I chose to be happy six years ago and have never regretted it. Some days I think it would be nice to meet a wonderful man and get married again, but most often I don’t worry about it because my life seems so full with family and friends. This is a wonderful post, Andra. I’m glad you found MTM and are there for your friends.
I have always felt that you need to experience unhappiness before you can really understand what happiness is all about. Nice post
this is wonderful, andra, and I’m so happy you found your way –
I reblogged this http://starsrainsunmoon.com/2016/03/28/andra-watkins-adventure-or-agony/ Because it was very inspiring and I want people to read it. I gave your link back and credit.
I know far too many people multiple decades into life still not clear on the fact that two unhappy people don’t create one happy couple. Learning how to live on your own and begin to grab happiness on your own terms flexed your resiliency muscles and your happiness quotient increased. Personal responsibility for our own happiness seems to ring more true for some than others. I’m glad you’re in the “some” category.
This is lovely.
Happiness is not found in another person. That’s the icing on the cake. 🙂
Brava, Andra! Glad you had the courage to set out on your own. And the adventures you’ve had since were only possible because of your independence.

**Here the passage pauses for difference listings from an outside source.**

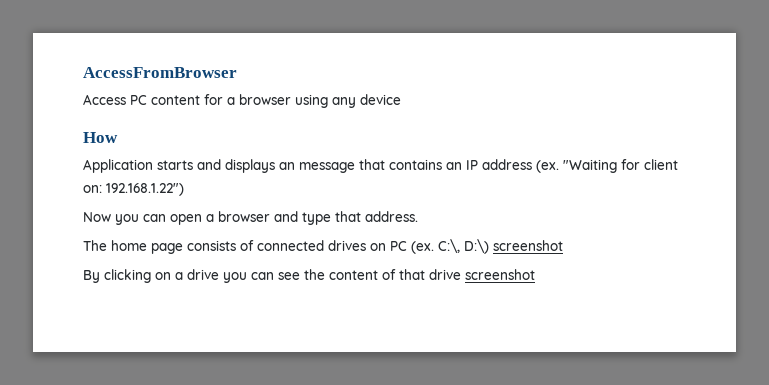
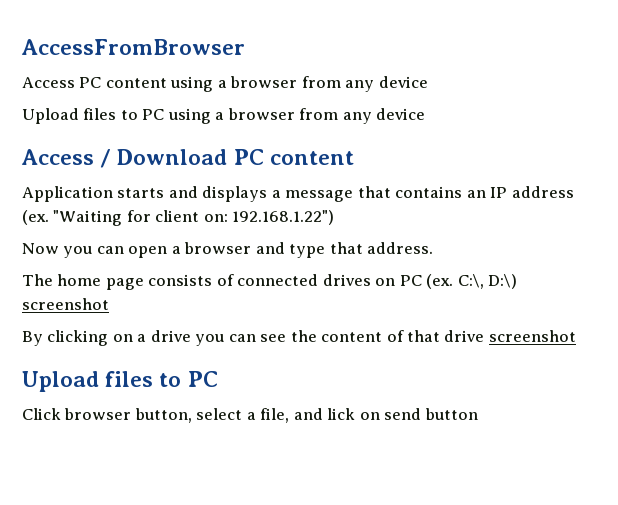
- Access PC content for a browser using any device
- How
+ Access PC content using a browser from any device
+ Upload files to PC using a browser from any device
+ Access / Download PC content
- Application starts and displays an message that contains an IP address (ex.
+ Application starts and displays a message that contains an IP address (ex.
  By clicking on a drive you can see the content of that drive screenshot
+ Upload files to PC
+ Click browser button, select a file, and lick on send button

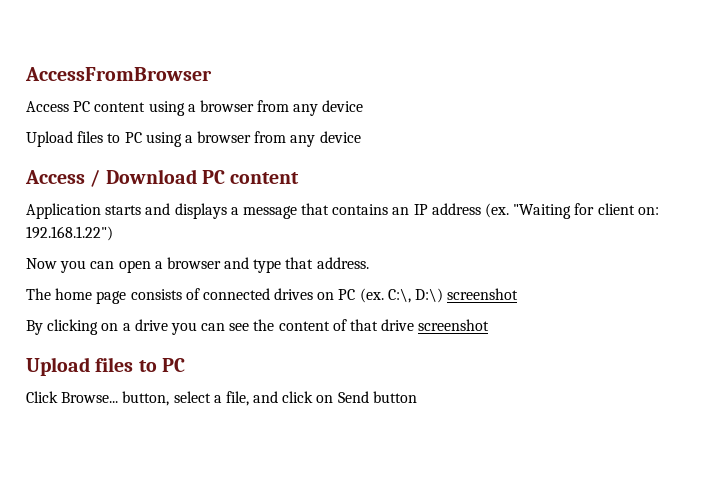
- Click browser button, select a file, and lick on send button
+ Click Browse... button, select a file, and click on Send button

I’ve had two “controlling” husbands – the first was overtly controlling, the second much more passive about it. Both of my husbands were nice guys; they just didn’t know how to live easily with an independent woman. I’m very happy living alone, and I wouldn’t risk another long-term commitment. I do think that some of the male control issues (as well as female submission issues) are part of our programmed, instinctive responses, reinforced by societal “norms.”
I’m sure that most of the hysterical women of the late nineteenth century were victims of the control-plus-ignorance social structure imposed upon women of the time. Freud saw a psychological bounty waiting to harvest. Since then we’ve come a long way, Baby. But we still have a long way to go. Keep on traveling!